西倉氏の指摘は重要だ。実効性のない規制や看板の乱立は、景観や観光体験を損ないかねない。逆に、物理的な設えで「ここは立ち止まっても問題ない」「ここは通行のためのスペースだ」と身体が直感的に理解できれば、注意喚起に頼らずとも望ましい行動が促される。
実務面での留意点と今後の展望
現場での実装に当たっては、次の点が留意されるべきだ。
- 景観保全と利便性の両立:京都の歴史的景観を損なわない素材やデザインの選定が不可欠。
- 関係者の合意形成:寺社、商店、住民、行政が協働して動線や休憩スペースの配置を決める必要がある。
- 暫定的な実験と評価:小規模な改良を試行し、観察とデータに基づいて拡大する段階的な手法が有効。
観光政策は住民生活と密接にかかわる。過密化や通行の妨げが日常生活に影響を及ぼせば、住民の観光に対する受容性も低下し、長期的には地域の観光資源に悪影響を与えかねない。空間の設計を見直すことは、観光客の満足度維持と住民の生活利便の両立につながる道筋となる。
今回の調査が示したポイントは、行政や観光事業者が短期的な取り締まりや表示強化に偏るのではなく、物理的環境の整備を含む総合的な対応を検討する契機となるだろう。京都の各地で実際の設えを変える際には、住民説明や景観配慮、段階的評価を踏まえた慎重な実施が求められる。

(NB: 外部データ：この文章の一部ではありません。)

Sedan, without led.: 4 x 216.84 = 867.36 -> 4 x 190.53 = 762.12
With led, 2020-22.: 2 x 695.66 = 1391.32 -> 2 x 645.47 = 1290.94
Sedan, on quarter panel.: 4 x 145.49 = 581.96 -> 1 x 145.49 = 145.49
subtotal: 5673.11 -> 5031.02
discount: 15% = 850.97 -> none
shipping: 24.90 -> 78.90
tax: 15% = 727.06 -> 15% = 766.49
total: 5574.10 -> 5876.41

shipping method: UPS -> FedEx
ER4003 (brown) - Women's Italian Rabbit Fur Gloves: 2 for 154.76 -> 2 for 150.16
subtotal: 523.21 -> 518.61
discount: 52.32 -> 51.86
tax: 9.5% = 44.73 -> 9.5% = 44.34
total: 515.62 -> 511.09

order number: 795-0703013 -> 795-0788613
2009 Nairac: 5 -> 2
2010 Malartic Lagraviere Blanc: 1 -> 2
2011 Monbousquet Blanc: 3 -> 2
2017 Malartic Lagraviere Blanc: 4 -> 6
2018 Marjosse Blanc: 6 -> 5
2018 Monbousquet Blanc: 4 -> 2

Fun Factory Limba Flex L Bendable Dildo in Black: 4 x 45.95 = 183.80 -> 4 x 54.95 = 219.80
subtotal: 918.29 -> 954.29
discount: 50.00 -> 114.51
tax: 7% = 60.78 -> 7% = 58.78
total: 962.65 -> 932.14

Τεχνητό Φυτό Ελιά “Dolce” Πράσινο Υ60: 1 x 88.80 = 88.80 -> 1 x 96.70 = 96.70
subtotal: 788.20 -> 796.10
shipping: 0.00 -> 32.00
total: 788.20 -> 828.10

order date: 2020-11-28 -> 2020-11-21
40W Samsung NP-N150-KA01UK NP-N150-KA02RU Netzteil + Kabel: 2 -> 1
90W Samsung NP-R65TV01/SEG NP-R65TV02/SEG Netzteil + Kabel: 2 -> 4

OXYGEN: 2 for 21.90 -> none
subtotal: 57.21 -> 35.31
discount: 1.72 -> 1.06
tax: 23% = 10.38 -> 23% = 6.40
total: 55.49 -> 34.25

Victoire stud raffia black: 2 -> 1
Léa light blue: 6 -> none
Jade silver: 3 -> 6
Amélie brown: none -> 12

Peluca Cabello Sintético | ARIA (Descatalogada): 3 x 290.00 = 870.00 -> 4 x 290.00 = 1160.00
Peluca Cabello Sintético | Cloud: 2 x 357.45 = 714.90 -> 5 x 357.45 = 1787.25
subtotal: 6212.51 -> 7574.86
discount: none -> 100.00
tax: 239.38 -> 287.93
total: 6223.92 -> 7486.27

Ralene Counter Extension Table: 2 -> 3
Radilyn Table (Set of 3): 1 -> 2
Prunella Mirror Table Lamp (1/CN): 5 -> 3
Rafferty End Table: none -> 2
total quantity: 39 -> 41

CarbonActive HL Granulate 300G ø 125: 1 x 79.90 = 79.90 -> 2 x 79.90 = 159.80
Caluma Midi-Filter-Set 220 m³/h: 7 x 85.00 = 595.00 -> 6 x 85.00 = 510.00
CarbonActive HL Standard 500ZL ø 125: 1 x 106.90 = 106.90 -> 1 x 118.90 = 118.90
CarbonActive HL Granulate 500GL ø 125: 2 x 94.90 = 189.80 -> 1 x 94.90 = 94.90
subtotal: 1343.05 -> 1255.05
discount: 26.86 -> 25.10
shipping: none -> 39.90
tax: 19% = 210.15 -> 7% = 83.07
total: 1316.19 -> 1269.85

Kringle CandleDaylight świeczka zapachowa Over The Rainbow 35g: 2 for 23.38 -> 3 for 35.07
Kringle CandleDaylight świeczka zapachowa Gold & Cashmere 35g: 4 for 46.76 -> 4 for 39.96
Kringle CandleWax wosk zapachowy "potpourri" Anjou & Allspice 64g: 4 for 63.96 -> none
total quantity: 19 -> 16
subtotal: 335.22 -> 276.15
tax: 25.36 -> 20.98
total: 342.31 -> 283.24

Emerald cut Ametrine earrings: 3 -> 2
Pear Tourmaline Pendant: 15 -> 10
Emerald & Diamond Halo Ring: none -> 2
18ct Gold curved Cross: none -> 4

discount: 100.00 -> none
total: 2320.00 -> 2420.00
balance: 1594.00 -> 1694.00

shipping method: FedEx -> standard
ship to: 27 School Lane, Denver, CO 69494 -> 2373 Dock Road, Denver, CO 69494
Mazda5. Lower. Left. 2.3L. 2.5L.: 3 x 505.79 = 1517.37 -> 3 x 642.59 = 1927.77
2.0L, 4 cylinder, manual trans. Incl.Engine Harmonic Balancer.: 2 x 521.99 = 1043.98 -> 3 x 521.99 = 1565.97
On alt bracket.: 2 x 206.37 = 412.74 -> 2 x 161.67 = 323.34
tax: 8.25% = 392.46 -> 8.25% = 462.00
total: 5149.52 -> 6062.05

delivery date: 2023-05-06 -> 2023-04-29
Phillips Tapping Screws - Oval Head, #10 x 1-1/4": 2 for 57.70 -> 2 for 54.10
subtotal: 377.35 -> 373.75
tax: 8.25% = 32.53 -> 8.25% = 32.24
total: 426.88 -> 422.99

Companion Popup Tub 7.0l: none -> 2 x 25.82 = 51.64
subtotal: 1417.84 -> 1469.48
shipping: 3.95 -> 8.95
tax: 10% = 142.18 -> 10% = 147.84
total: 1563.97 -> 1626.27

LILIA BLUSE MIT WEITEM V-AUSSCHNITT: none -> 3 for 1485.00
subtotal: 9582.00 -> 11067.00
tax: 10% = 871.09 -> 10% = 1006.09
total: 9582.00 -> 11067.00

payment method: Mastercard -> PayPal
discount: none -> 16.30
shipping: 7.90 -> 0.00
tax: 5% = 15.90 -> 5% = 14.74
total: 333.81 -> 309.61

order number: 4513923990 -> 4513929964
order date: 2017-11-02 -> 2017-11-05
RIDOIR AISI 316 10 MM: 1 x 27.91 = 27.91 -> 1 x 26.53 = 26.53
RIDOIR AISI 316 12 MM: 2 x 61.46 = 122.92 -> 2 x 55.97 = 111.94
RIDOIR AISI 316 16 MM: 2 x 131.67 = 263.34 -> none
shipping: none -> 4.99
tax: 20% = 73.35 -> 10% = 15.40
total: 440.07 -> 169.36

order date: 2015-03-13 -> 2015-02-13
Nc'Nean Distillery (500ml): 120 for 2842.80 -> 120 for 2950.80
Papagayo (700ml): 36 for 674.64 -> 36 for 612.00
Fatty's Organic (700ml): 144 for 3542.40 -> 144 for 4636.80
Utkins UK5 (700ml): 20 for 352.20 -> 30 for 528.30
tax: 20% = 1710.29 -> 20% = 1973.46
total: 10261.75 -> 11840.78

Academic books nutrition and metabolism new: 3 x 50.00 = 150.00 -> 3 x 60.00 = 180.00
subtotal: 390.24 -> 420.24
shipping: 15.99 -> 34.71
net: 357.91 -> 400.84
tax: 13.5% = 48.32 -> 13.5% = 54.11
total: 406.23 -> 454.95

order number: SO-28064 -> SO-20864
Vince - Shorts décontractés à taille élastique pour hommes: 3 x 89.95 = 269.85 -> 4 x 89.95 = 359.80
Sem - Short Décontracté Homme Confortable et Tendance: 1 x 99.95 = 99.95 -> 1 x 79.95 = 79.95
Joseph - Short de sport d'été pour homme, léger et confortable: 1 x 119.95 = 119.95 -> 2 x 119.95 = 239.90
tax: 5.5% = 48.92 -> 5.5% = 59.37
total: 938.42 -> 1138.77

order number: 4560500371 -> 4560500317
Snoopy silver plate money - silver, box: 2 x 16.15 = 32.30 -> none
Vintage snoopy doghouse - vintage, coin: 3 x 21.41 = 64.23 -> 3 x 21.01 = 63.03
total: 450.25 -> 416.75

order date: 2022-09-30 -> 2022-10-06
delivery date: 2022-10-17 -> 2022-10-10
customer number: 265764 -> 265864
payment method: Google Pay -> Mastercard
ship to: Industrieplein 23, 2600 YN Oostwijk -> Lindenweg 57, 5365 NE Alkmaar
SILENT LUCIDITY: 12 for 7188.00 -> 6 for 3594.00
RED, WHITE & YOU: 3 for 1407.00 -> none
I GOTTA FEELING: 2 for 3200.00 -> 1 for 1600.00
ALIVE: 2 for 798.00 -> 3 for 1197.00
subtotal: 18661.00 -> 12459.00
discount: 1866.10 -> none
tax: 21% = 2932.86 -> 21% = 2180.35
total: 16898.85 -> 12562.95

| 対象地点 | 主な問題点 | 提案される対策 |
|---|---|---|
| 京都駅周辺 | 動線上の立ち止まりによる渋滞 | 立ち止まる理由を動線外に移す、案内再配置 |
| 清水周辺 | ベンチ以外での座り込み | 短時間休憩スペースの設置、座ってよい場所の明示 |
| 高瀬川周辺 | 公私境界の越境行動 | 床材や段差などで領域を伝える工夫 |
京都の街が持つ多様な価値を守るためには、住民生活と観光の共生を前提とした空間設計の視点が欠かせない。OAOの調査は、そのための出発点となる具体的な示唆を与えている。